Provincial / State sides
- Years: Team / Apps / (Points)
- 2005–08: Western Province / 37 / (5)

Super Rugby
- Years: Team / Apps / (Points)
- 2006–07: Stormers / 13 / (5)

International career
- Years: Team / Apps / (Points)
- 2014–: Germany / 1 / (5)
- Correct as of 26 April 2014

= Justin Melck =

Justin Melck (born 4 January 1983) is a South African born German rugby union player. He plays as a Flanker.

==Early life==
Melck was born in Cape Town and educated at Rondebosch Boys High School, Fettes College in Scotland and Stellenbosch University,

==Career in South Africa==
Melck has played for Western Province and the Super Rugby side Stormers.

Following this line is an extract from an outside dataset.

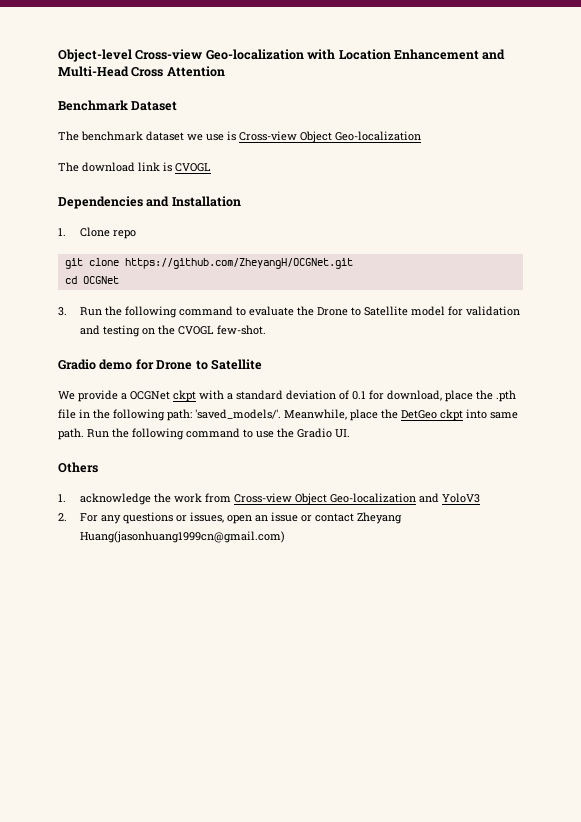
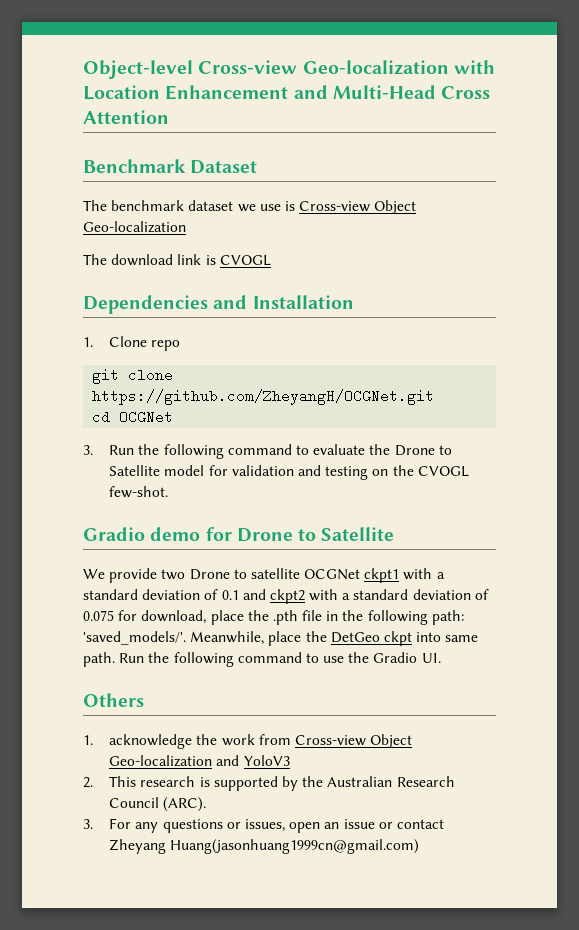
- We provide a OCGNet ckpt with a standard deviation of 0.1 for download, place the .pth file in the following path: 'saved_models/'.
+ We provide two Drone to satellite OCGNet ckpt1 with a standard deviation of 0.1 and ckpt2 with a standard deviation of 0.075 for download, place the .pth file in the following path: 'saved_models/'.
- 2. For any questions or issues, open an issue or contact Zheyang Huang(jasonhuang1999cn@gmail.com)
+ 2. This research is supported by the Australian Research Council (ARC).
+ 3. For any questions or issues, open an issue or contact Zheyang Huang(jasonhuang1999cn@gmail.com)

Melck captained the Western Province side during the Currie Cup tournament in July 2007.

==Munster==
He has signed a three-month loan deal with European Champions Munster.

==Saracens==
Melck joined Saracens March 2009 and left at the end of the 2013-14 season.

==Personal life==
He got married on 6 February 2010 to Georgina Simpson.

==Germany==
Melck was eligible to play for Germany because of his German mother, was called up for their match against Sweden on 26 April 2014 where he represents the country for the first time.